After contemplating the paucity of campfires in the city last week, I was excited to come home to news of the possibility of developing urban campsites here in Montreal.
Since the metro article left me with more questions than answers to I called up Vincent Léger who has been peddling the idea to various boroughs, as well as the provincial and federal governments.
Léger is part of a volunteer-run cooperative called Sustainable Tourism Montreal that currently organizes Rabaska canoe tours. He believes urban campgrounds would be a hit among French and other European tourists who want to experience open air activities without traveling far from the city.
His organization does not necessarily want a direct hand in designing or operating the campgrounds; they simply want to plant the seed of an idea he said. According to Léger, the campsites could be run either by a para-public municipal organization (à la Bixi), or through a partnership with Federal parks or SEPAQ. Léger says that the mayor of Rosemont has expressed interest in the idea, and he has also spoken with the Sud-Ouest borough about several sites near the waterfront. (Ed note: maybe he could look into Meadowbrook?)
Although the proposed campgrounds would be in the city centre, Léger says they would be re-naturalized as much as possible. He envisions a variety of accommodations including cabins made of recycled shipping containers and yurts. Eventually, he’d like to put out a call for designs to local architecture schools in order to get some innovative – and ecological – designs. As for the campfire, Léger suggests a collective bonfire (with a permit of course) rather than individual fire pits at each campsite.

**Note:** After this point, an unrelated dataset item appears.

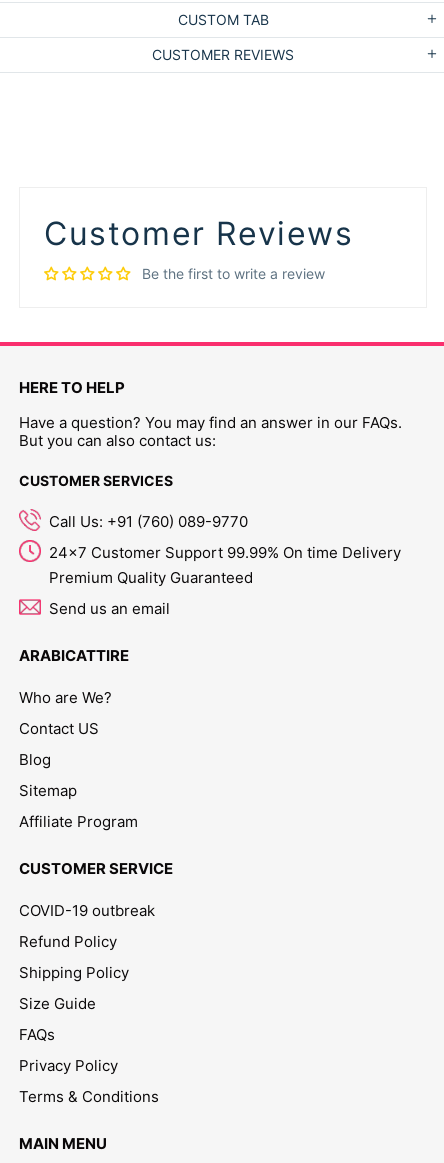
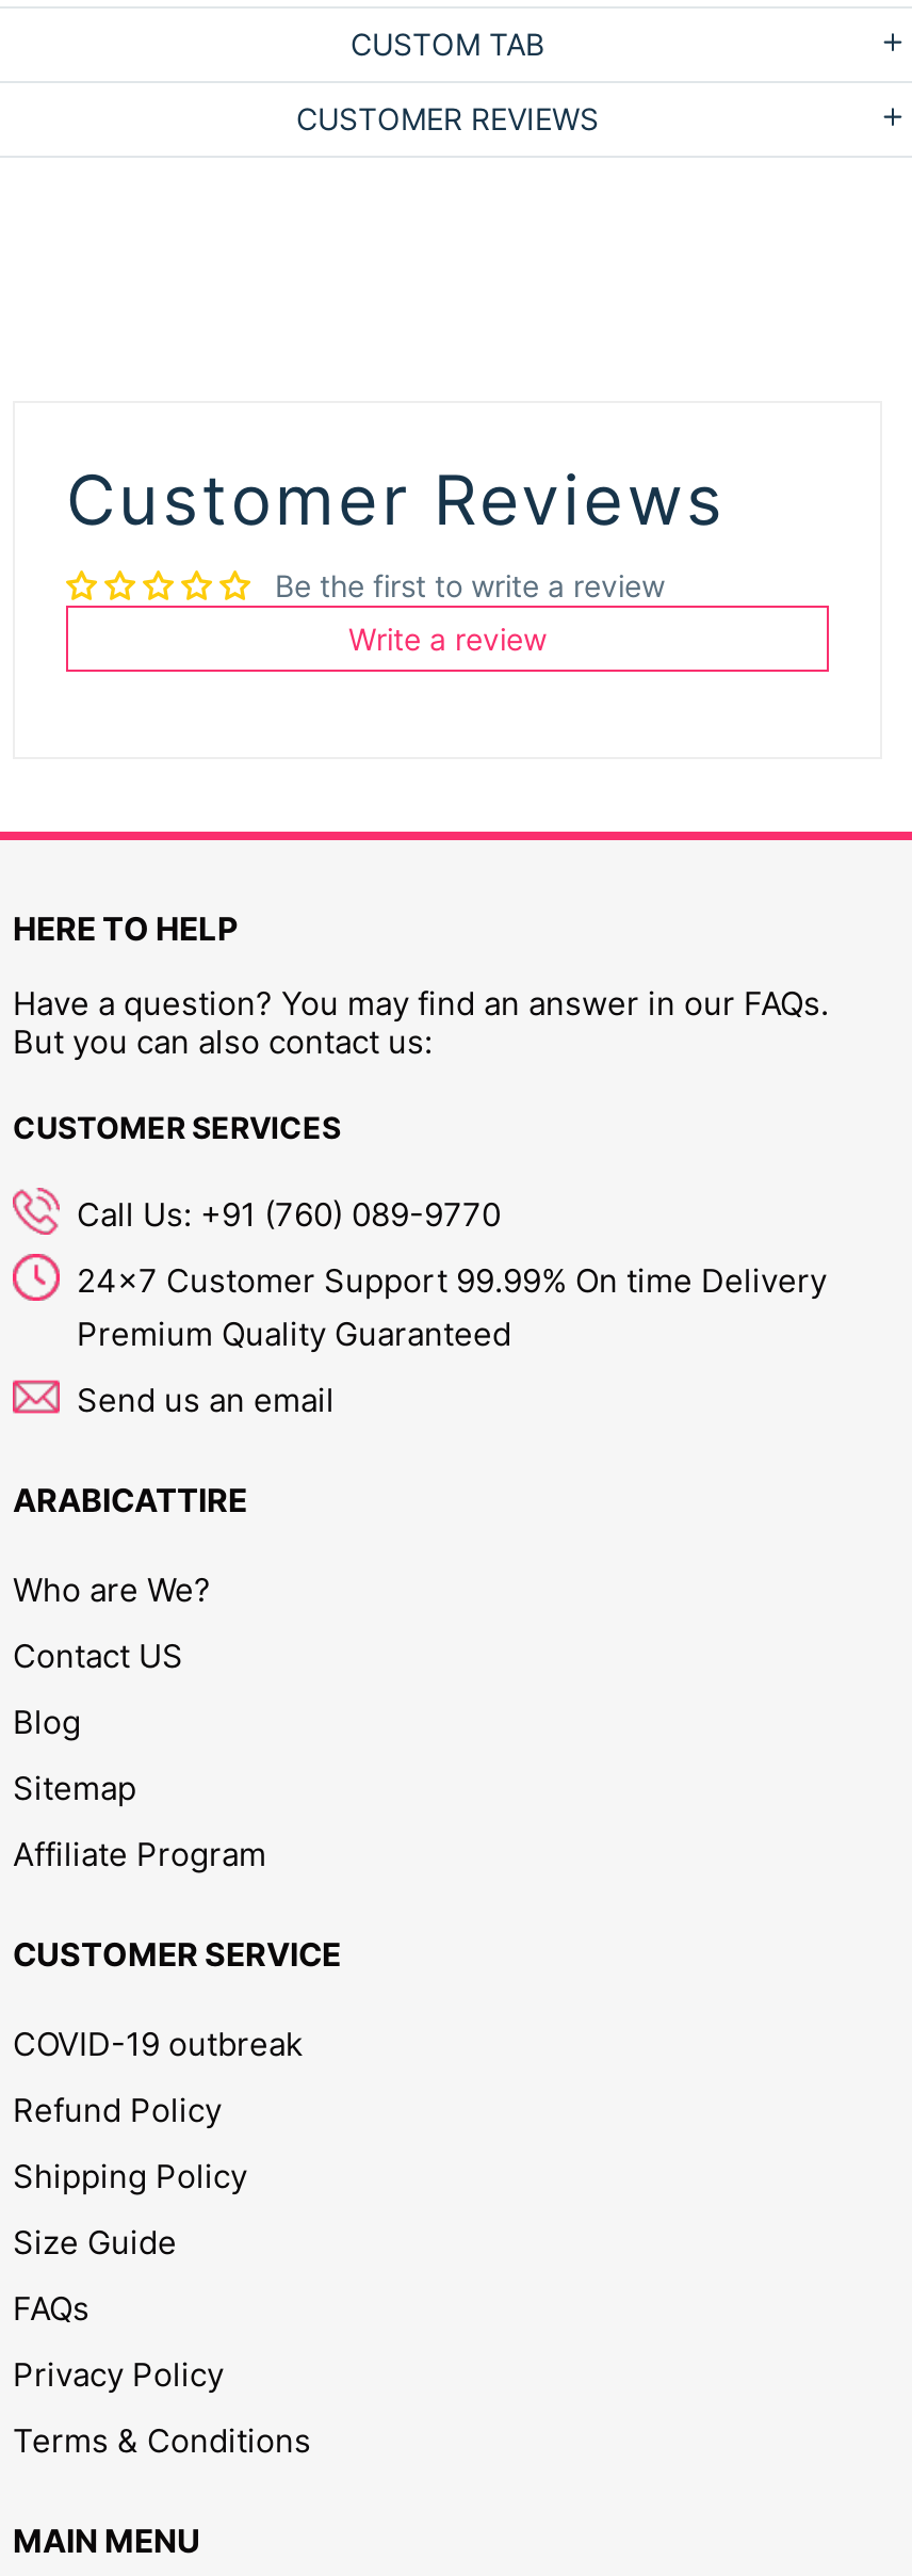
none -> [348,620,547,656] Write a review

Although the idea is a long way from being put into practice, Léger hopes to organize a temporary camping event before the year is through. He estimates “an 80% chance” that his group will be able to pull off a weekend of urban camping this summer. Three sites are being explored, although they remain confidential for the moment.
I, for one, will be awaiting news, and blogging about it here.
sounds fine and dandy, but if you make nice huts, won’t they get re-appropriated by the homeless as more permanent homes?